By Alex on Apr 13, 2009
PRESS RELEASE FROM THE ICELANDIC GOVERNMENT:
The Icelandic government welcomes the Treasury Committee report and consideres it to be a meaningful contribution to the explanation of the events in October.
Jóhanna Sigurðardóttir, the Prime Minister of Iceland, has written to Gordon Brown the Prime Minister of the UK, asking for his reactions to findings in the Treasury Commmittee report on the actions taken by the UK government early October when the Icelandic banks collapsed. The Freezing Order, issued by the UK government on 8 October 2008 on the authority of the UK Anti-Terrorism, Crime and Security Act 2001, freezes certain funds relating to Landsbanki, including those owned, held or controlled by the Icelandic Government and authorities. Later the UK authorities effectively took over Kaupthing Singer&Friedlander, a subsidiary of Kaupthing, put the bank into administration and transferred most of its retail deposits to the Dutch bank, ING.
The House of Commons Treasury Committee published its first report on the banking crisis on April 4th. The report: Banking Crisis: The impact of the failure of the Icelandic banks – Treasury Contents, notes that the use of the Anti-Terrorism, Crime and Security Act 2001 was too strong an instrument to use against Iceland and the Icelandic banks at the beginning of the banking crisis. Furthermore, the report goes on to critcise the behaviour of the Chancellor of the Exchequer in relation to Iceland.
The report states: ,,The use of the Anti-Terrorism, Crime and Security Act 2001 had considerable implications for the Icelandic authorities in maintaining a functioning financial system. We call on the Treasury to consider how appropriate the use of this legislation would be in any similar circumstances in the future. The use of this Act inevitably stigmatises those subject to it and a less blunt instrument would be more appropriate.”

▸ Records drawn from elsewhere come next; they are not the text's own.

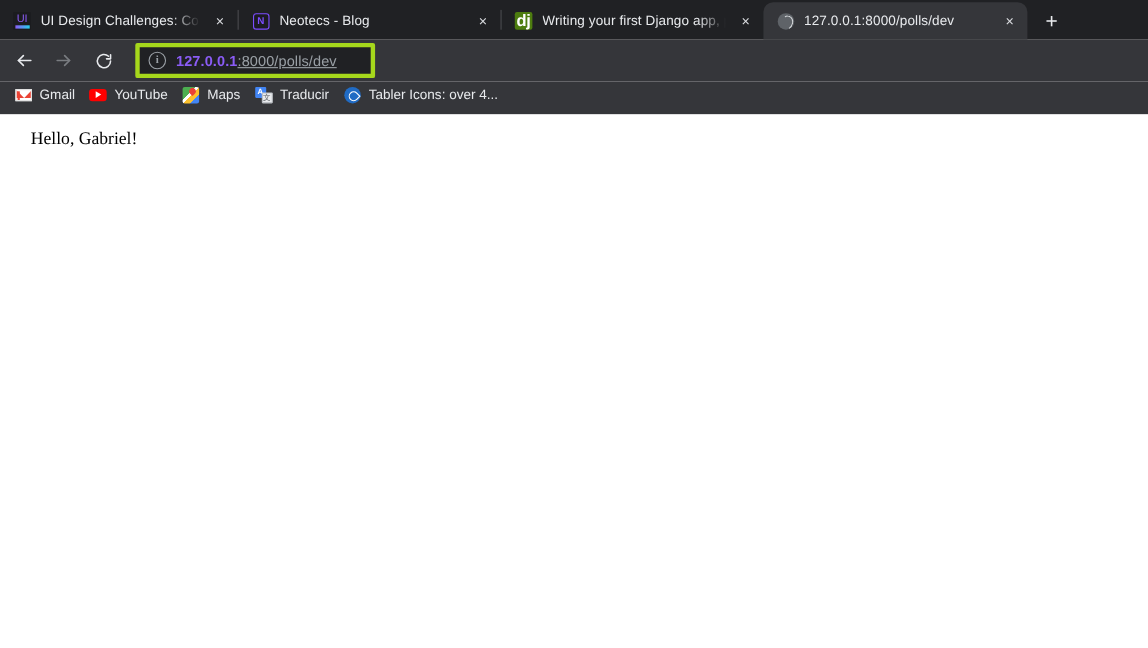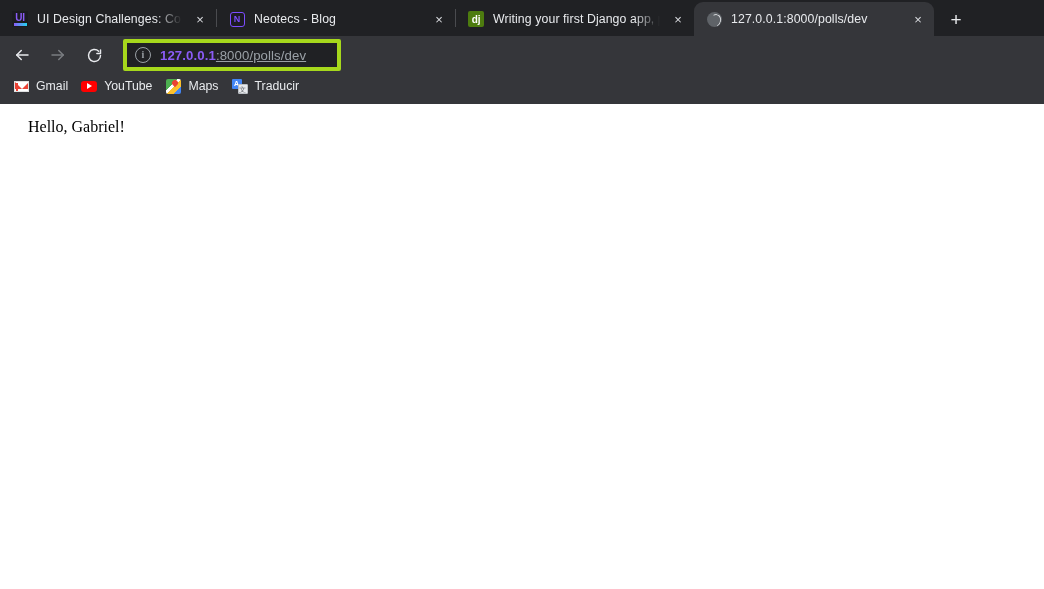"UI" .fav-ui .ui-txt { font-weight: 700 -> 400 }
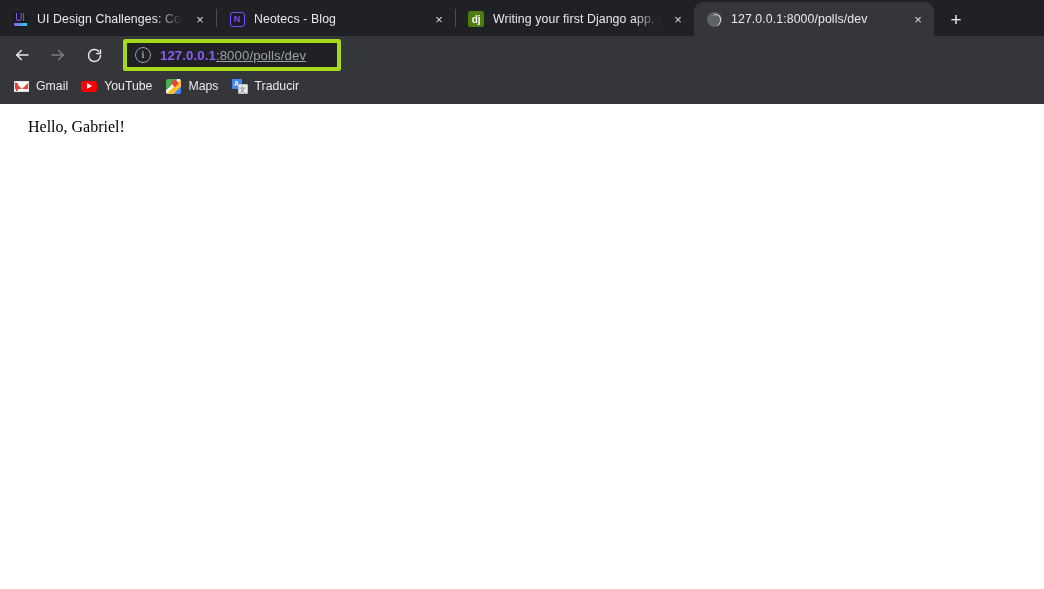"dj" .fav-dj { font-size: 10px -> 15px }
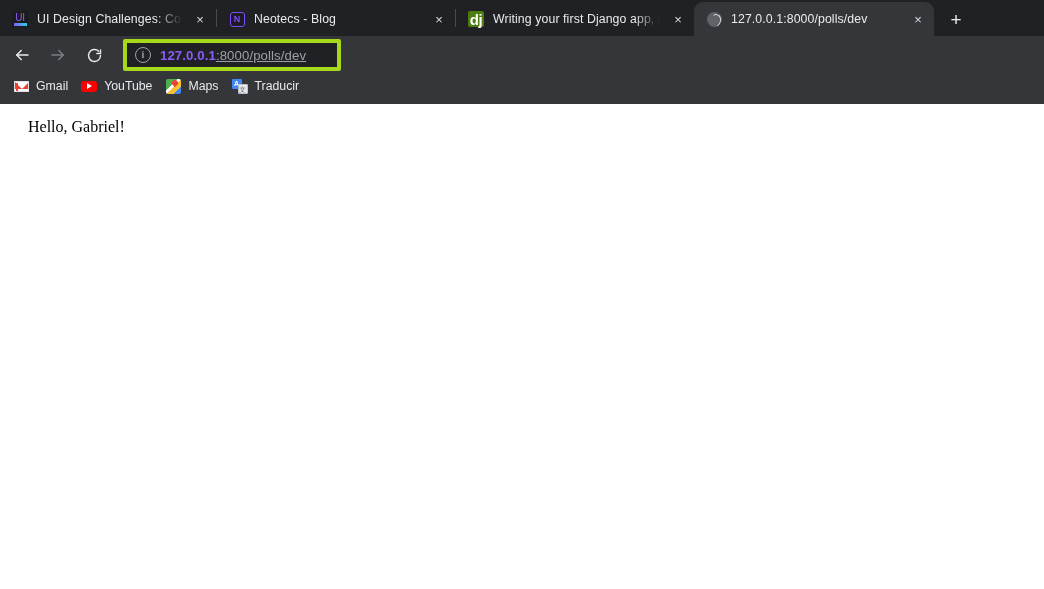"Tabler Icons: over 4..." div.bm { html: none -> <div> <span> <span></span> </span> <span>Tabler Icons: over 4...</span> </div> }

The committee also examined the conversation between the two finance ministers, Mr. Mathiesen of Iceland and Mr. Darling of the UK, and said it had found no evidence to back Mr. Darling’s allegations that his Icelandic counterpart had said that the Icelandic government would not honour its obligations and therefore it would be necessary to apply the Security Act against Icelandic interests.
The Icelandic government has welcomed the report and considered it to be a meaningful contribution to the explanation of the events in October. According to Mr. S.J.Sigfússon, minister of finance, addressing the Icelandic Parliament, Althingi, the report would possibly make it less difficult to get the now state-run bank Landsbanki removed from the HM Treasury’s list of regimes subjected to financial sanction by the British government, which also includes Al-Qaida, the Taliban and North Korea.
The committee also notes that there migth be flaws in European banking law, referring to issues surrounding the cross-border regulation of financial institutions. The report says: ,,Our Banking Crisis inquiry, and specifically the problem of the failure of the Icelandic banks, has raised issues surrounding the cross-border regulation of financial institutions. Considerable taxpayer support has been required to provide rapid compensation to onshore UK depositors in Icelandic banks that ‘passported’ into the UK. This area of European law requires further consideration, and we will return to this topic in our future inquiry onto the banking crisis within its international context, with specific reference to the regulation of subsidiaries and branches of cross-border financial institutions.”